# Lowering spring availbility



## nickthegenius (May 29, 2002)

I want to lower my '90 Sentra, but every set of springs I can find are 2" drop. I really don't want to go that low. I'd like something like 1.25"-1.5" so I looked for an Eibach ProKit, but all they have are Sportlines. 

All the various brands on Ebay are 2" that I can find.

Anyone have any ideas?


----------



## Myetball (Dec 15, 2002)

Try and email the seller on THIS auction. He's selling ST lowering springs with a 1.5" drop for a B13. He may be able to hook you up with a set of B12 springs. In fact the B13 springs may work on a B12.

HERE's an auction for a set of Dropzone B12 springs with a 1.8" drop.


----------



## Gsolo (Sep 11, 2003)

Note of caution...most lowering springs for sentras are dangerous. they're for looks only. if the company or seller can't tell you the spring rate then dont even bother with them. :thumbup: good luck


----------



## Elbow Greese (Feb 22, 2004)

There is an Eibach Pro kit for the B12
It goes for $220 here:
http://www.racerwheel.com/suspension-springs---kits-nissan-sentra.html
1.3" drop front, 1" rear.
Main question I have about it is how different is the spring rate compared to stock?
I tend to load up the back end with tools and assorted crap, and the stock suspension isn't bad, but it's a little softer than I'd like.
Any thoughts on that?
Thanks
Todd


----------



## Gsolo (Sep 11, 2003)

Elbow Greese said:


> There is an Eibach Pro kit for the B12
> It goes for $220 here:
> http://www.racerwheel.com/suspension-springs---kits-nissan-sentra.html
> 1.3" drop front, 1" rear.
> ...


ask Eibach about it. if they can't asnwer then forget them


----------



## ReVerm (Jan 13, 2003)

Gsolo said:


> ask Eibach about it. if they can't asnwer then forget them


They aren't going to give you spring rates for the pro-kits. They're just going to tell you that they're progressively wound so that there are no spring rates... which is partly true (the rears are progressively wound). Unfortunately, they're also going to tell you that their spring/deflection characteristics is data that's only available to their exclusive partners... which is probably necessarily to keep competitors from making cheap copies, but it's annoying.

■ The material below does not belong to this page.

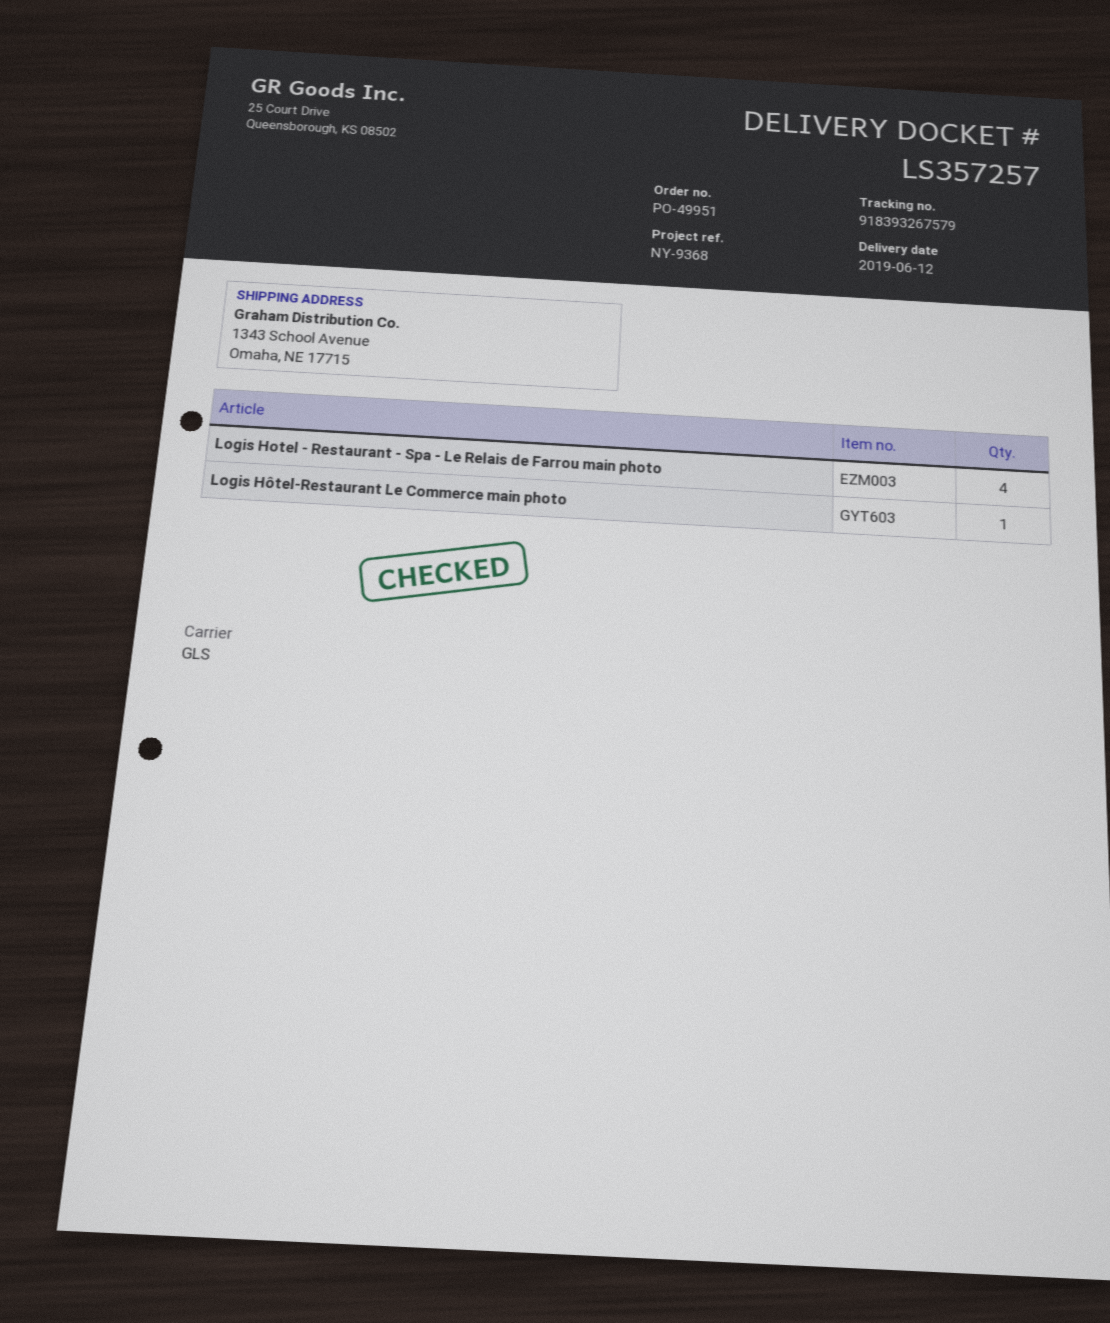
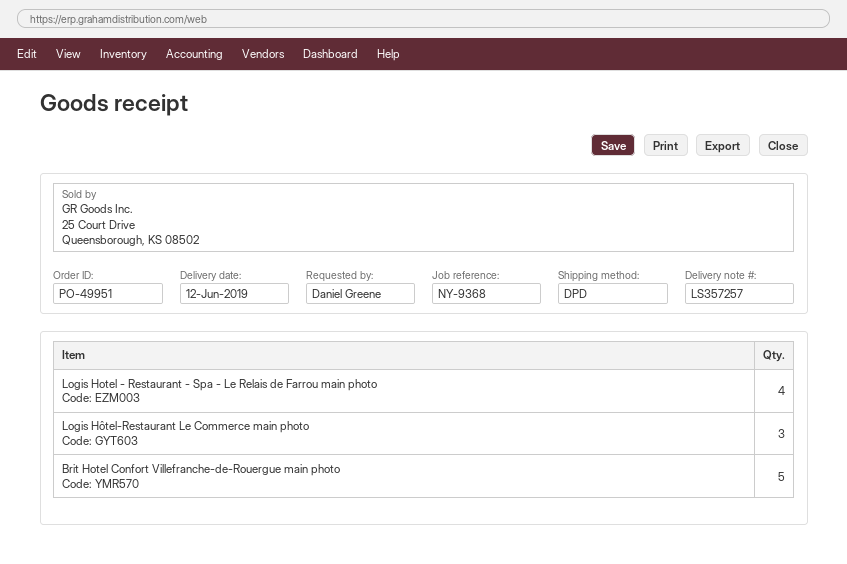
shipping method: GLS -> DPD
Logis Hôtel-Restaurant Le Commerce main photo: 1 -> 3
Brit Hotel Confort Villefranche-de-Rouergue main photo: none -> 5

So if you want to get the spring rates and you can't get an Eibach "exclusive partner" to release that information to you, you're going to have to load test it yourself. Yeah. it sucks.


----------



## Gsolo (Sep 11, 2003)

ReVerm said:


> They aren't going to give you spring rates for the pro-kits. They're just going to tell you that they're progressively wound so that there are no spring rates... which is partly true (the rears are progressively wound). Unfortunately, they're also going to tell you that their spring/deflection characteristics is data that's only available to their exclusive partners... which is probably necessarily to keep competitors from making cheap copies, but it's annoying.
> 
> So if you want to get the spring rates and you can't get an Eibach "exclusive partner" to release that information to you, you're going to have to load test it yourself. Yeah. it sucks.


true, it makes business sense. but i've heard they're more show than go when it comes to good springs...but i have no experience with them. i know a few people have ran them, but dont remembe rhwo.


----------



## Elbow Greese (Feb 22, 2004)

Well, according to the Eibach website (their FAQ), the ride starts as similar to factory quaity, then gets progressively stiffer depending on the amount of load in the car, and how hard you are cornering.
Doesn't sound too bad.
Next question is about shocks (struts?)
Are the B11 or B13 shocks a direct bolt-in onto my b12 4door?
I remember reading that the b11 fronts have a longer travel, but what's the advantage of the b13?
Last question, can I use the B12 Pro kit in combination with B11 or B13 shocks?
Thanks for your replies to my newbie questions!
Todd


----------



## almera_n15_1999 (Sep 7, 2003)

get some K&W progressive rate race springs. they are available in all lengths and spring rates.  they arent to bad for road aslong as you get the right rate but you will need to find out the stock length of your springs first.


----------